Please copy each line of the records below that includes the word "acid".

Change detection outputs
****************************************

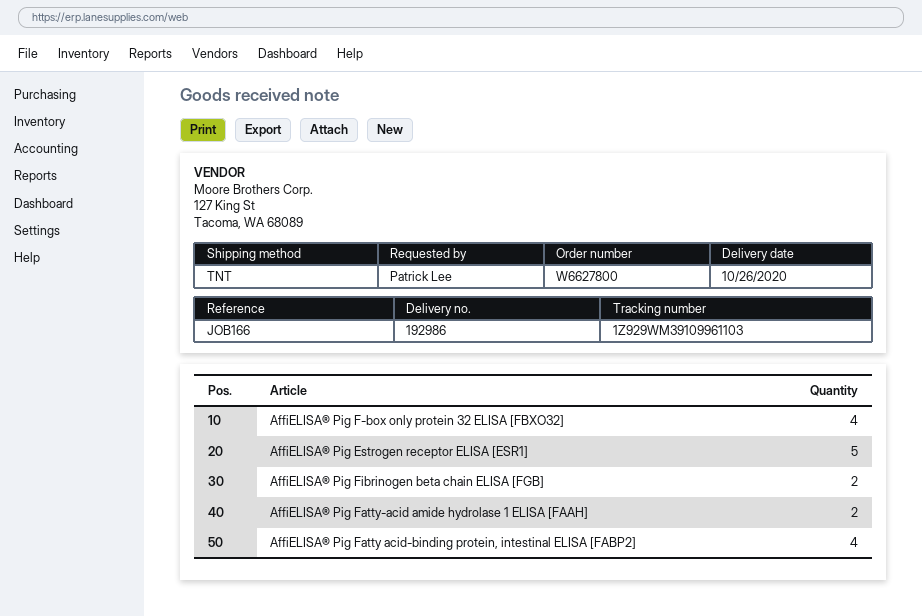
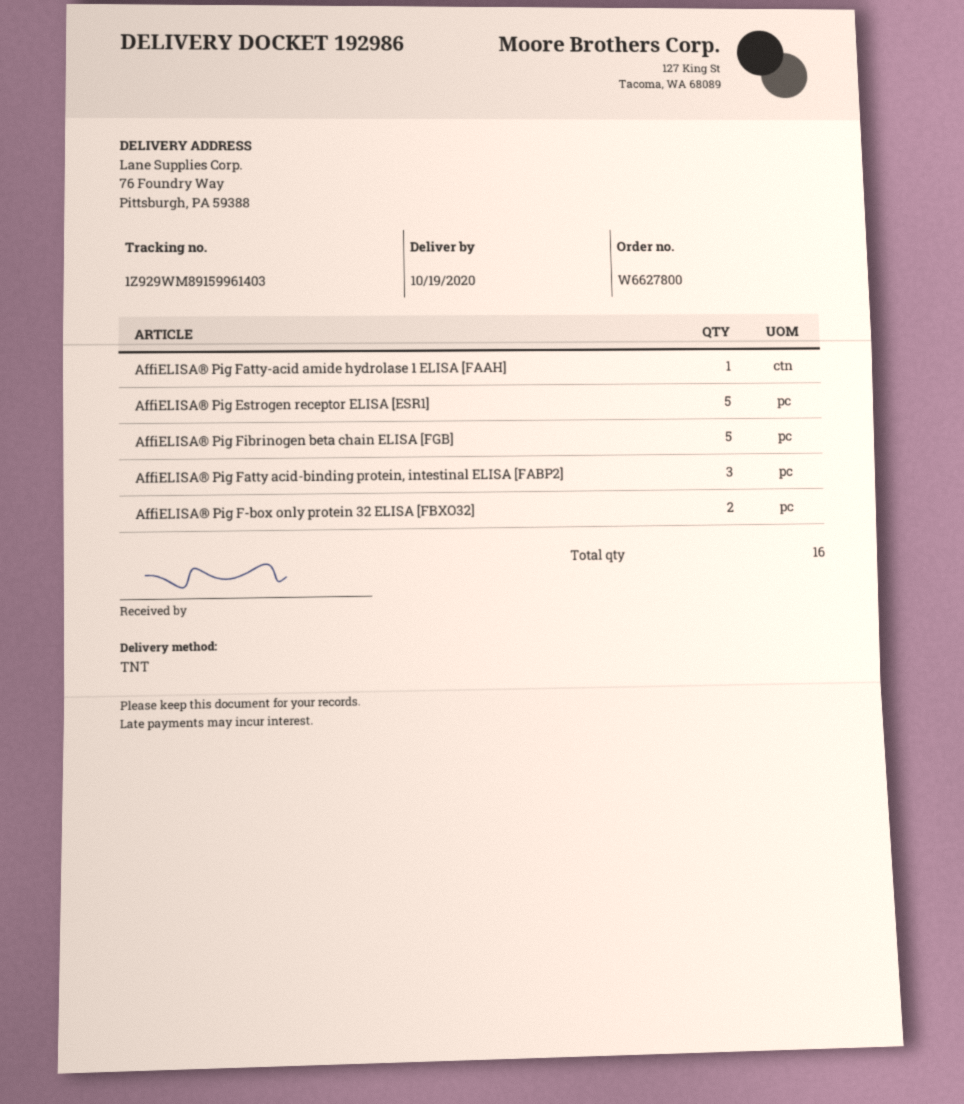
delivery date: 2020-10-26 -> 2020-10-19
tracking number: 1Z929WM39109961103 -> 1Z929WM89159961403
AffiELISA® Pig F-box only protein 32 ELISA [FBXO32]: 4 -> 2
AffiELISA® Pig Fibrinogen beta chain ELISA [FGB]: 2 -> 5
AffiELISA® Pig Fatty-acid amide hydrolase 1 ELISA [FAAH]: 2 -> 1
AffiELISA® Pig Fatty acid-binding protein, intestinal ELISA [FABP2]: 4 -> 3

****************************************

» ANSWER SECTION:
AffiELISA® Pig Fatty-acid amide hydrolase 1 ELISA [FAAH]: 2 -> 1
AffiELISA® Pig Fatty acid-binding protein, intestinal ELISA [FABP2]: 4 -> 3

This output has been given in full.